**About this task**
Go through the material below and copy each line where the word "height" appears.

**Records provided**
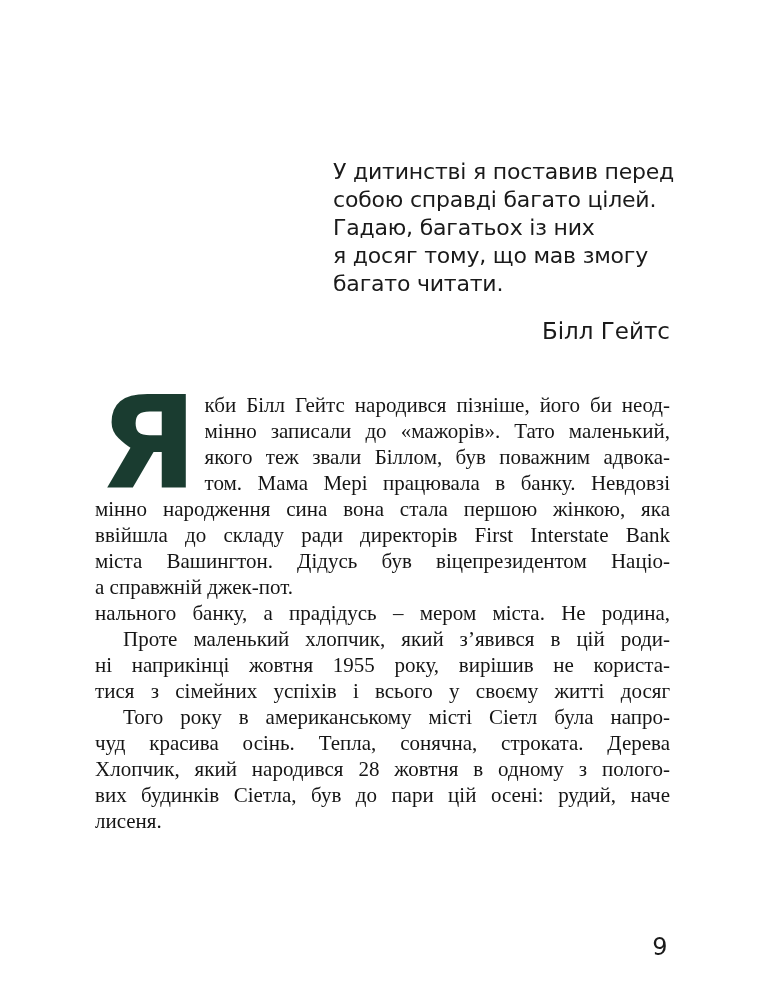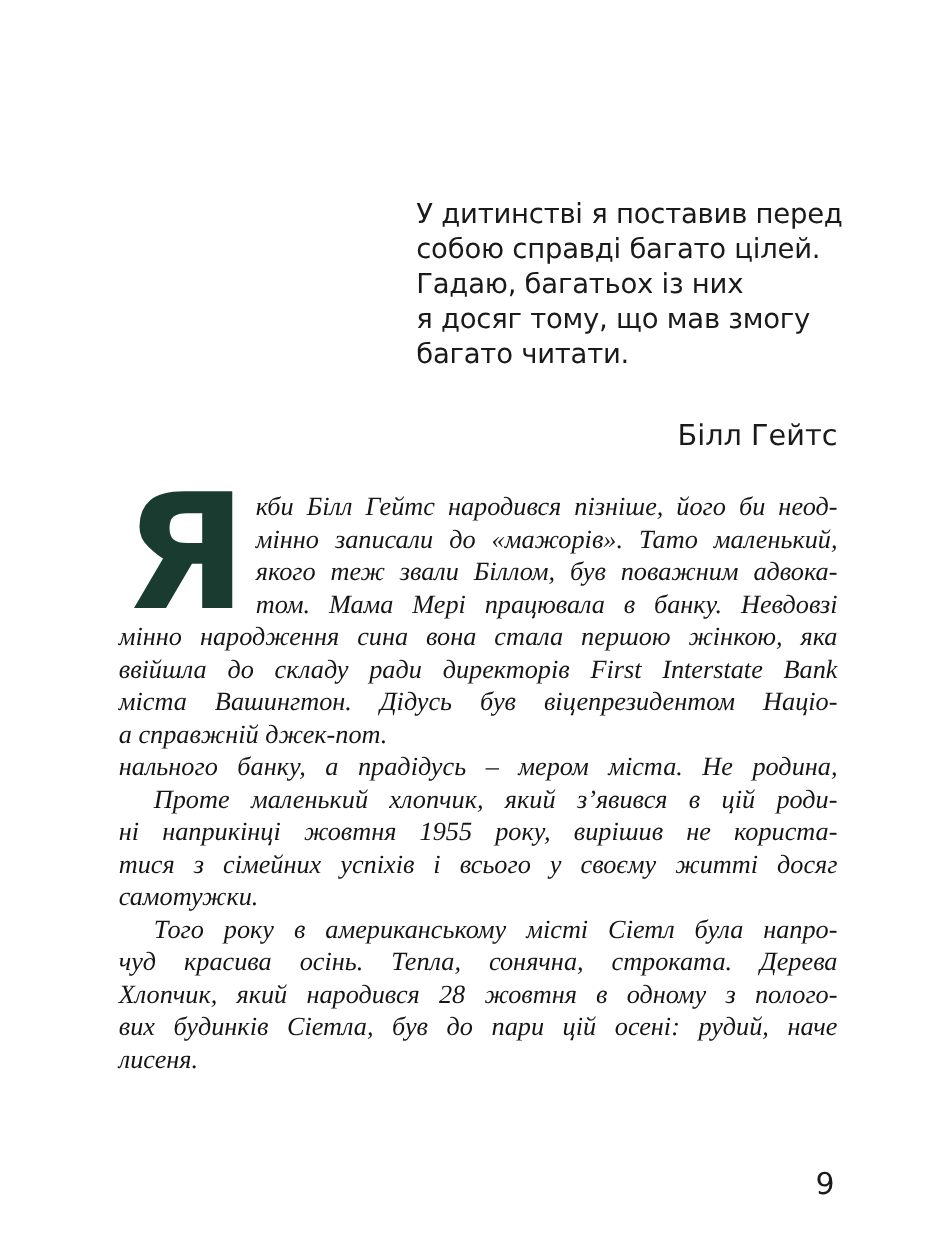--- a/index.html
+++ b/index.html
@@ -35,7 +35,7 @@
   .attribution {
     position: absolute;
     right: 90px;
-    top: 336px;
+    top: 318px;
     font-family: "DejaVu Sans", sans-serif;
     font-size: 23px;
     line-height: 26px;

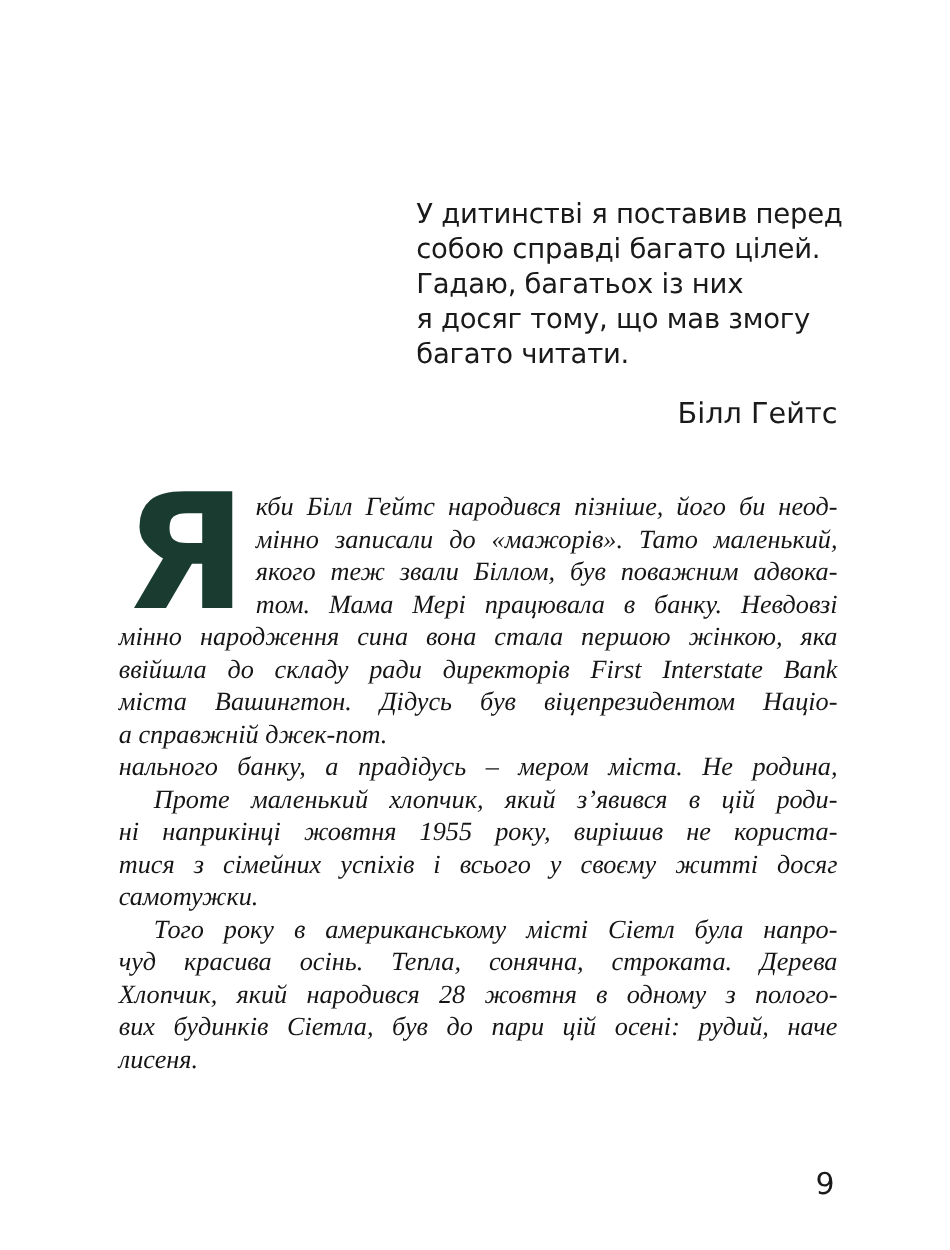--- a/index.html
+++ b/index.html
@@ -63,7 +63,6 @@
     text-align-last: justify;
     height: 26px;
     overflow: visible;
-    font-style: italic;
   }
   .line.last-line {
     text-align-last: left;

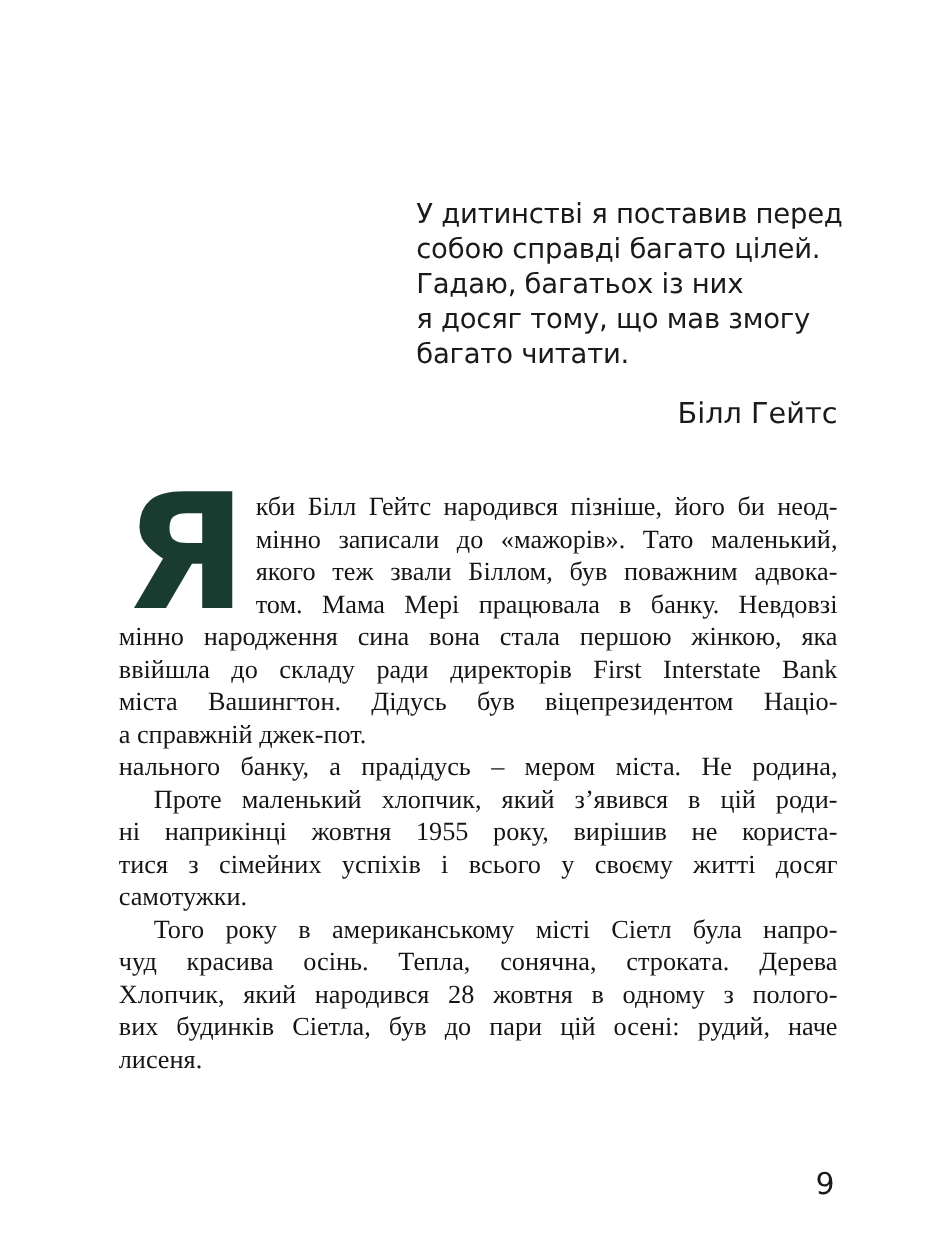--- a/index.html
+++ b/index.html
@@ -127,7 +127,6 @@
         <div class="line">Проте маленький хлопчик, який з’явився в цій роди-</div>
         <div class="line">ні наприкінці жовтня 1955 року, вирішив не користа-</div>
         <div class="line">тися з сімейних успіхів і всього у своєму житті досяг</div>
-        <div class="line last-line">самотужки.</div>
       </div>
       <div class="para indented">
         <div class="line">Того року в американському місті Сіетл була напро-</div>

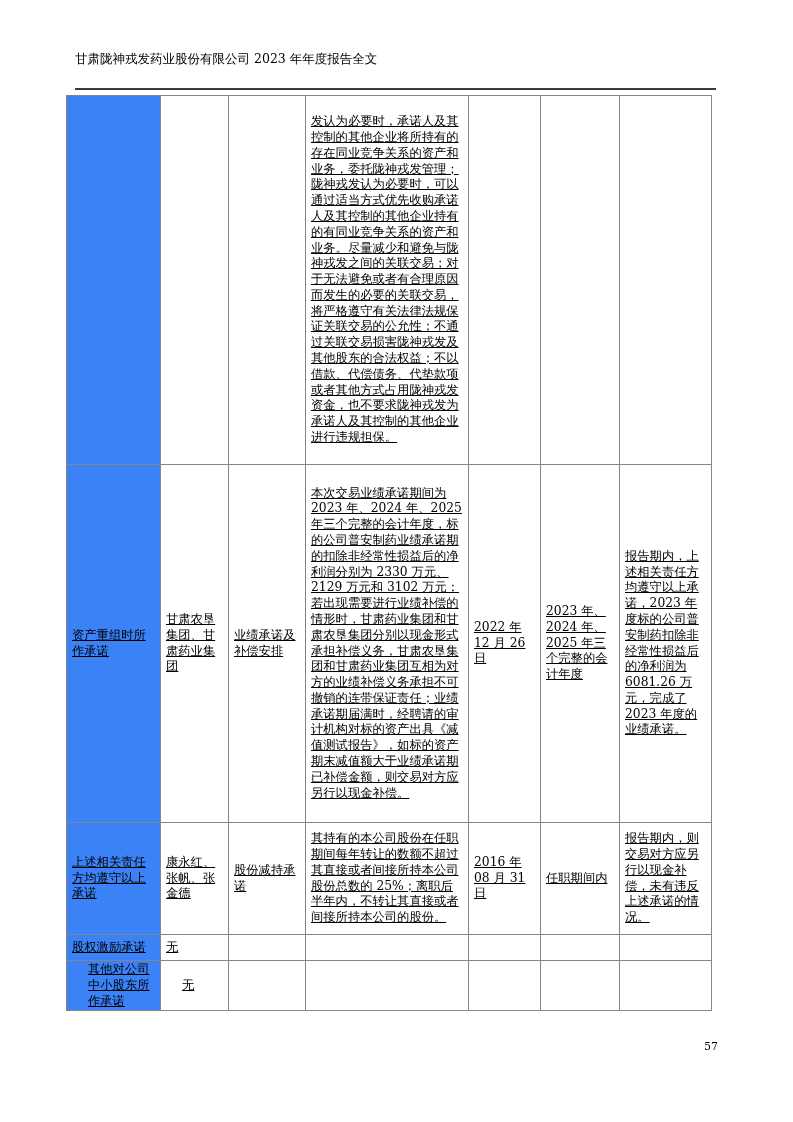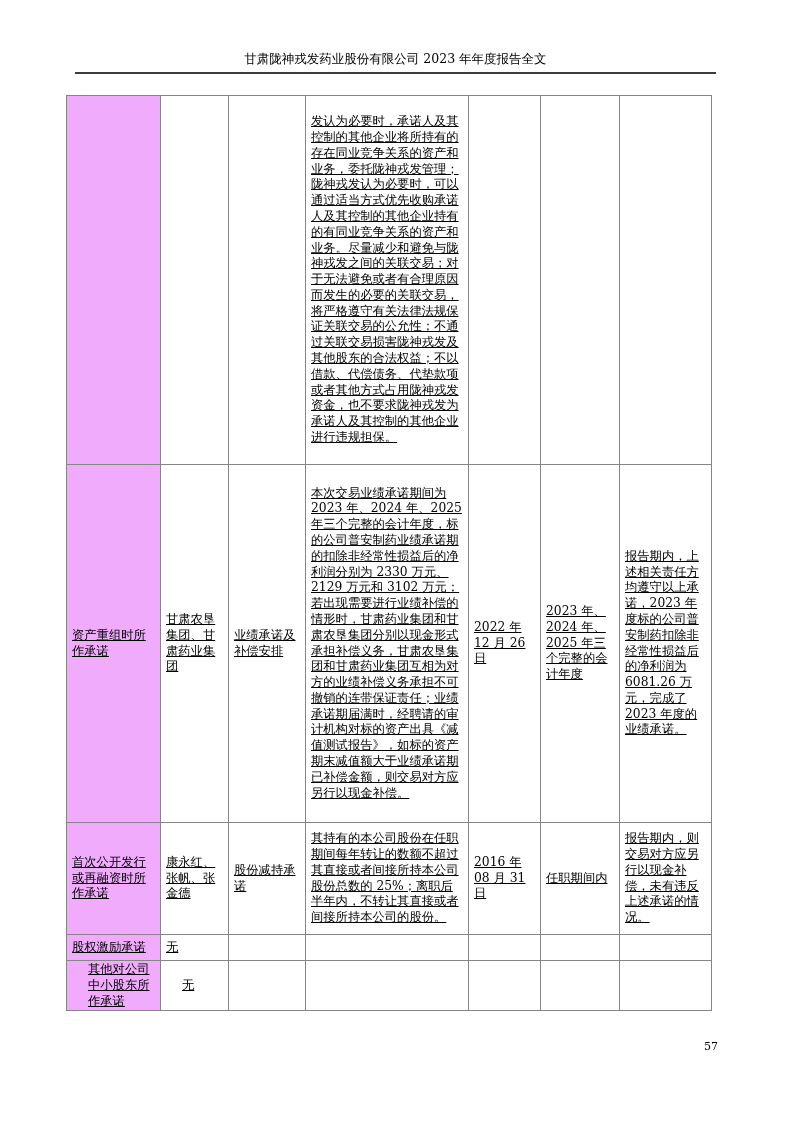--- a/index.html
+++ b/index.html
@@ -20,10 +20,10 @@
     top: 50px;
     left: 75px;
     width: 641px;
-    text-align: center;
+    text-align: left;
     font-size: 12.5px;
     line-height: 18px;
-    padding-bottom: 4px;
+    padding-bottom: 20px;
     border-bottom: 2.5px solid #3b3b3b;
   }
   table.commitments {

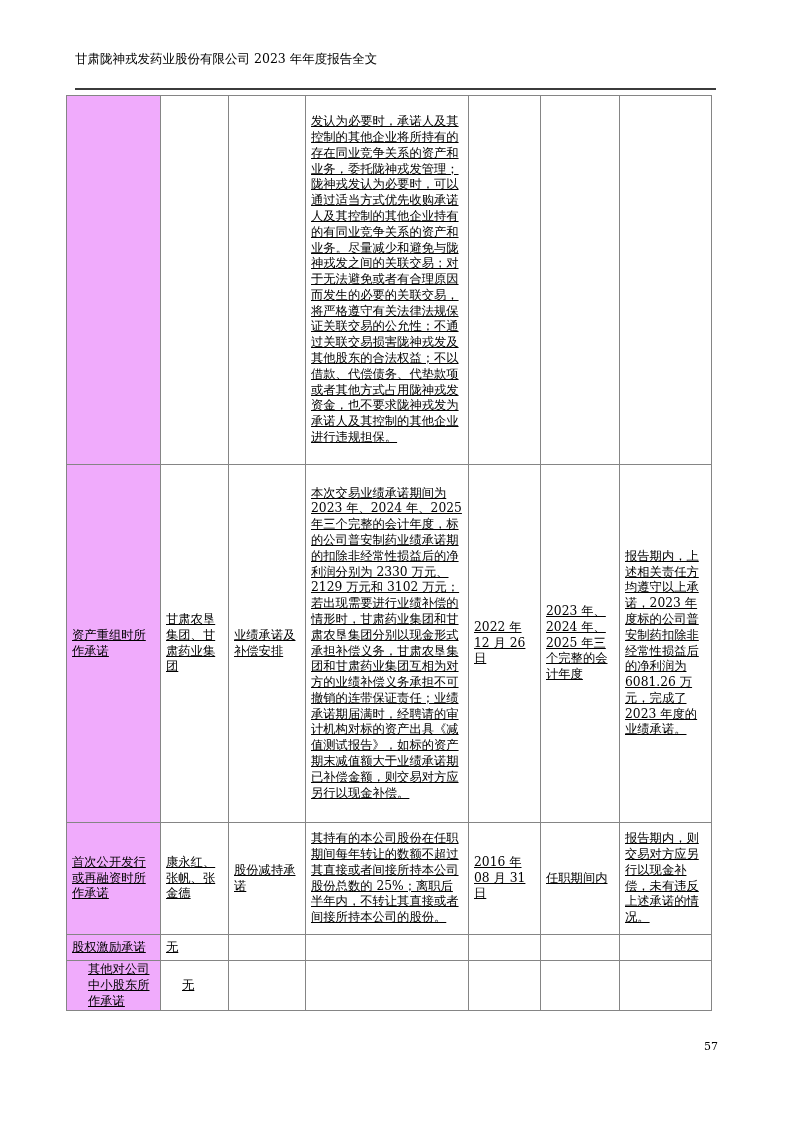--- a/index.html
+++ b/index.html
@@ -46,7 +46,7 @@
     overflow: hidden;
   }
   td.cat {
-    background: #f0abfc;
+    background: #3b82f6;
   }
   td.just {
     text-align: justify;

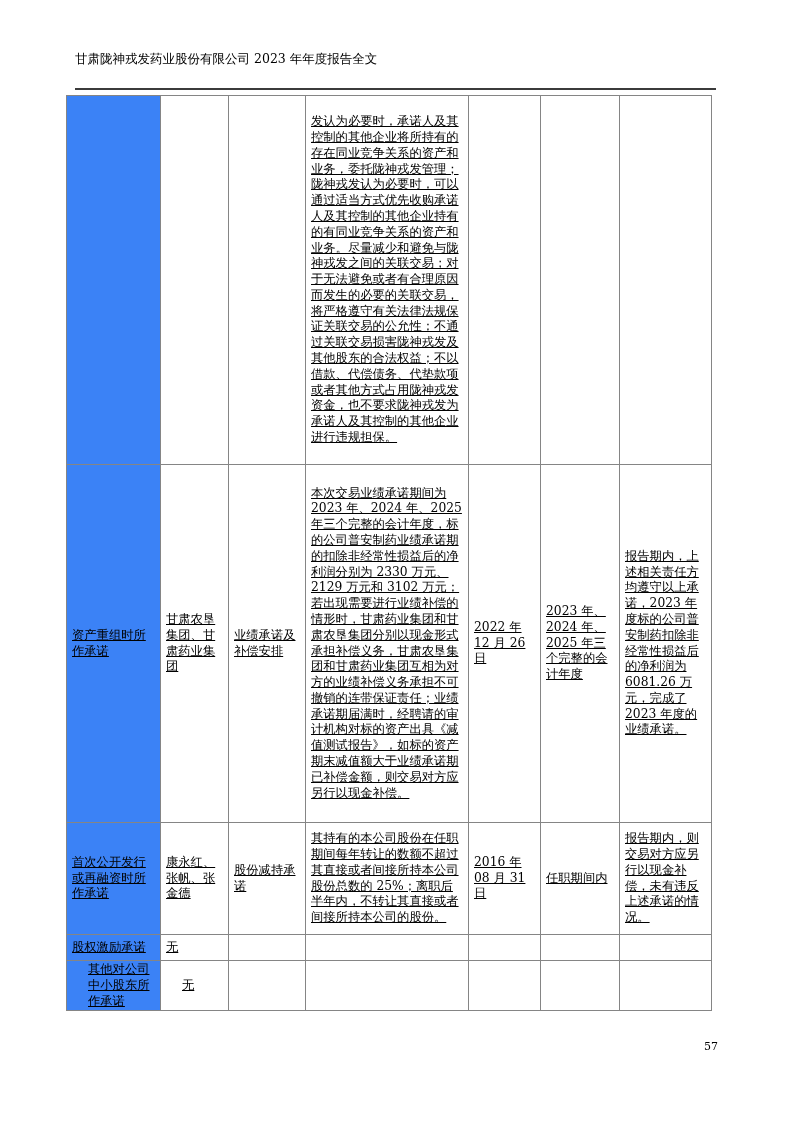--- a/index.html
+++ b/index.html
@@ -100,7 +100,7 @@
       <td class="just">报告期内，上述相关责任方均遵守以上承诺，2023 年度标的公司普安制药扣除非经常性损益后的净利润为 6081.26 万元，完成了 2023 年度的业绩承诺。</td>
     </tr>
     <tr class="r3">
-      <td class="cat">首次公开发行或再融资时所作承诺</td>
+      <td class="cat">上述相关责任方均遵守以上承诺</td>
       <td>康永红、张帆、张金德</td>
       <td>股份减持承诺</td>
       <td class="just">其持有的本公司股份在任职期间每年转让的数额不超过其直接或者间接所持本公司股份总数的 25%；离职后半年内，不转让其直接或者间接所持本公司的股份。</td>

**Output below**
     line-height: 26px;
     height: 26px;
     line-height: 18px;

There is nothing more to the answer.